Start a Full SFT Customization Job#

Learn how to use the NeMo Microservices Platform to create a supervised fine-tuning (SFT) job using a custom dataset.

About SFT Customization Jobs#

Full Supervised Fine-Tuning (SFT) shares similarities with LoRA training workflows but differs in two key ways:

  1. Training Impact: While LoRA only updates a small set of parameters and keeps most model weights frozen, full SFT modifies all weights and layers during training.

  2. Deployment Requirements: Full SFT models need a new NVIDIA Inference Microservice (NIM) deployment, unlike LoRA adapters that can be served from an existing NIM. Due to these differences, full SFT typically requires more computational resources and training time than LoRA-based approaches.

Prerequisites#

Before you can start an SFT customization job, make sure that you have the following:

  • Access to a NeMo Customizer Microservice.

  • Completed the Manage Entities tutorial series, or set up a dedicated project.

  • The huggingface_hub Python package installed.


Select Model#

Find Available Configs#

First, we need to identify what model customization configurations are available for you to use. This will describe the models and corresponding techniques you can choose. SFT customization jobs require a model that support the finetuning_type of all_weights.

Note

GPU requirements are typically higher for all_weights than with PEFT techniques like LoRA.

  1. Get all customization configurations.

    curl -X GET "https://${CUSTOMIZER_HOSTNAME}/v1/customization/configs" \
      -H 'Accept: application/json' | jq
    
  2. Review the response to find a model that meets your requirements.

    Example Response
    {
      "object": "list",
      "data": [
       {
        "name": "meta/llama-3.2-1b-instruct",
        "namespace": "default",
        "dataset_schema": {
          "title": "NDJSONFile",
          "type": "array",
          "items": {
            "description": "Schema for Supervised Fine-Tuning (SFT) training data items.\n\nDefines the structure for training data used in SFT.",
            "properties": {
              "prompt": {
                "description": "The prompt for the entry",
                "title": "Prompt",
                "type": "string"
              },
              "completion": {
                "description": "The completion to train on",
                "title": "Completion",
                "type": "string"
              }
            },
            "required": [
          "prompt",
              "completion"
            ],
            "title": "SFTDatasetItemSchema",
            "type": "object"
          },
          "description": "Newline-delimited JSON (NDJSON) file containing MyModel objects"
        },
        "training_options": [
          {
            "training_type": "sft",
            "finetuning_type": "lora",
            "num_gpus": 1,
            "num_nodes": 1,
            "tensor_parallel_size": 1,
            "use_sequence_parallel": false
          },
          {
            "training_type": "sft",
            "finetuning_type": "all_weights",
            "num_gpus": 1,
            "num_nodes": 1,
            "tensor_parallel_size": 1,
            "use_sequence_parallel": false
          }
          ]
        }
    

Note

For more information on the response fields, review the Customization Configs schema reference.

The response shows that Llama 3.2 1b Instruct is available for full SFT, and will require 1 GPU to train.

Review Dataset Schema#

You can examine the dataset_schema field in the response to understand what data format your model requires.

The schema outlines the specific fields and data types your dataset needs to include, formatted as New Line Delimited JSON (NDJSON). In the next section, we’ll walk through an example to help you understand the schema structure.

Create Datasets#

Now that we know the required shape of the dataset expected by the model configuration, we can prepare our training and validation files and upload them to the dataset.

Prepare Files#

  1. Create two files, train.jsonl and validation.jsonl.
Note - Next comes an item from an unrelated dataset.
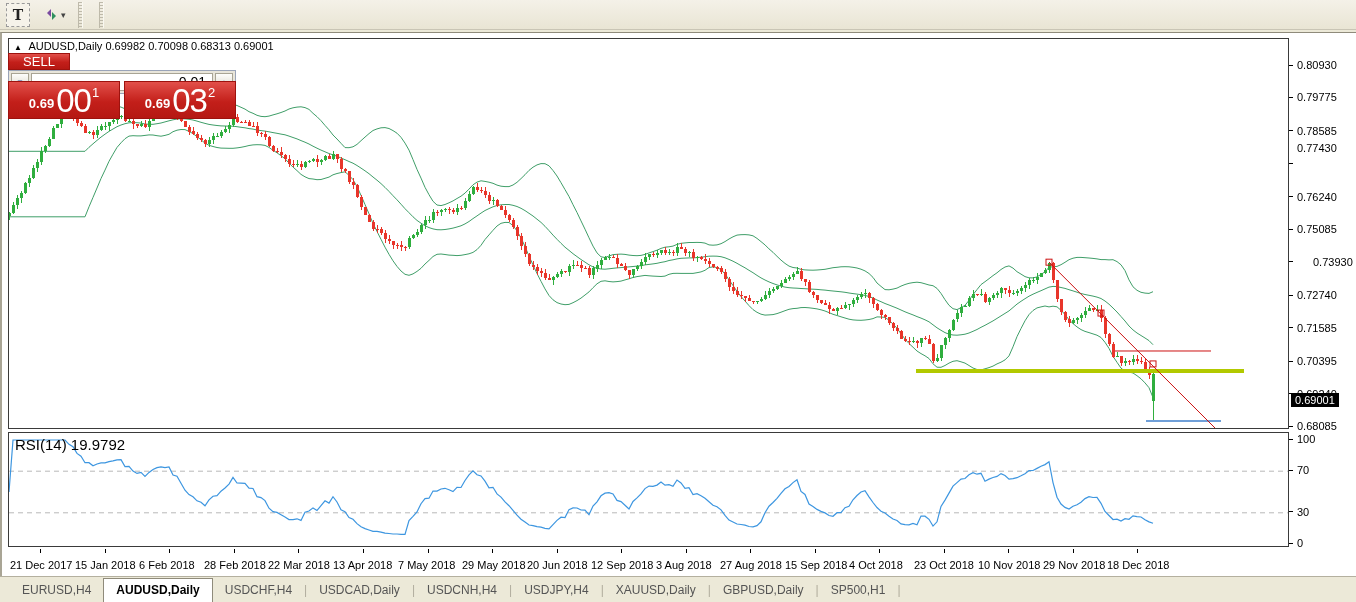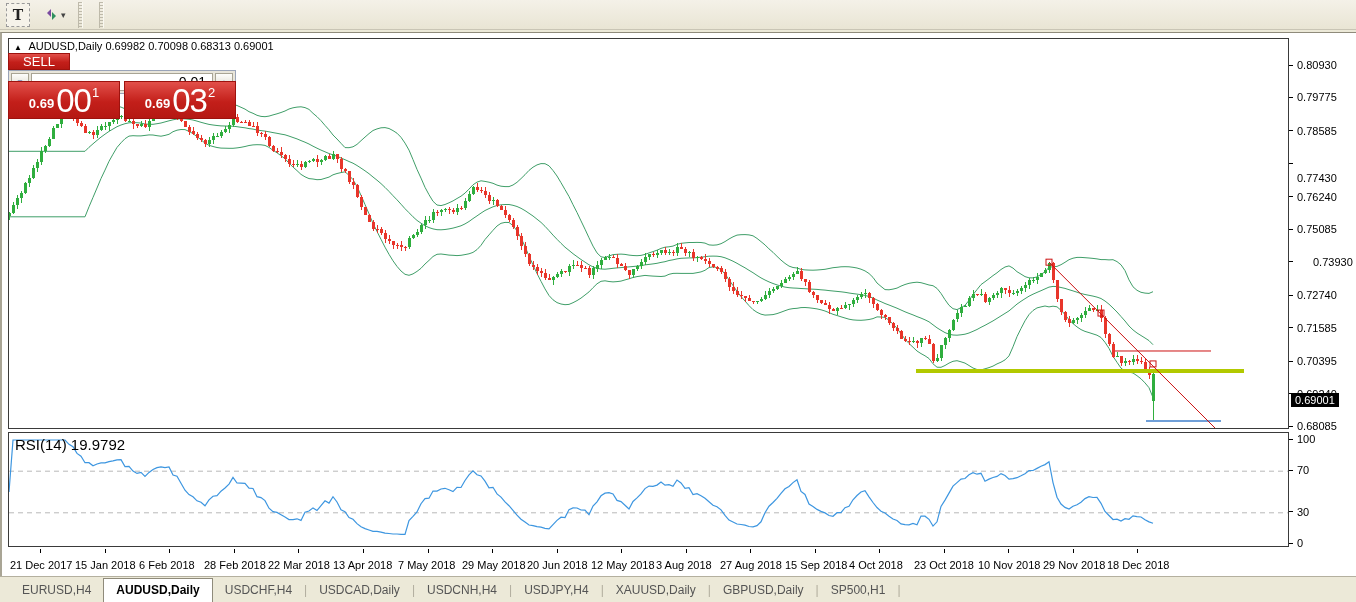"0.77430" div.plabel { top: 140px -> 110px }
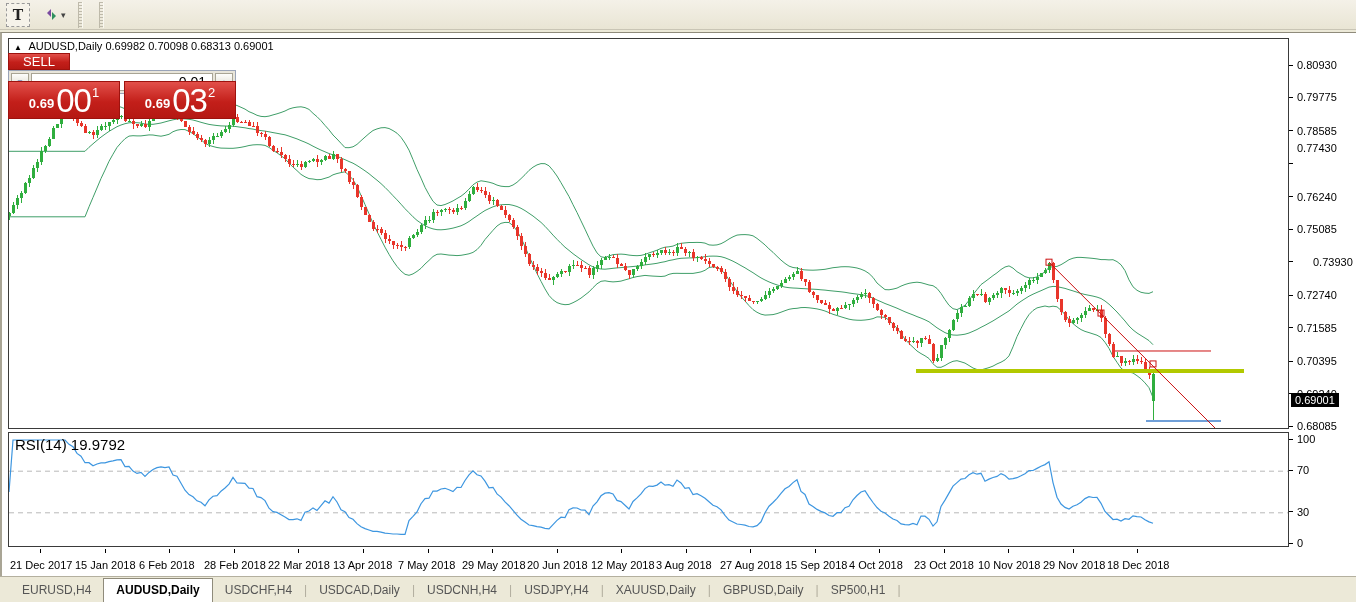"12 May 2018" div.dlabel { text: May -> Sep }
  2. Populate the files with data that is compatible with the meta/llama-3.2-1b-instruct model.

Note

Each record should be on a single line in your .jsonl file, with no line breaks within the JSON objects.

{"prompt": "You are an email writting assistant, please help people write cogent emails.\n\nTell John I finally got the PS5 with 1TB from Target and will be home at 8 pm so we can play Call of Duty. State Jason told me it was fun.", "completion": "Dear John, I got it! I managed to find the new PS5 at Target. I will be home by 8pm so we can play Call of Duty on it. It actually is a lot of fun (or so has Jason told me). It is the 1tb one so I hope it serves us well. See you later.  Jackson Lee"}
{"prompt": "You are an email writting assistant, please help people write cogent emails.\n\nCheck in with the horseback riding facility if my daughter can go for a trial ride to see if she likes it. Ask if the horses are gentle and what the capacity is for each lesson.","completion": "Hello! My 9-year-old is interested in horseback riding lessons. She's only ridden ponies at the beach, but had taken up a kean interest in horses lately. How many children are in each lesson group? Are the horses gentle? Would she be able to try a lesson before committing to a full six-month contract?   Thank you for replying at your earliest convenience.  Heather"}

Upload Training Data#

Initialize Client#

You need to up upload the training files to the training path in NeMo Data Store, and validation files to the validation path. You can have multiple files in each path and they will all be used.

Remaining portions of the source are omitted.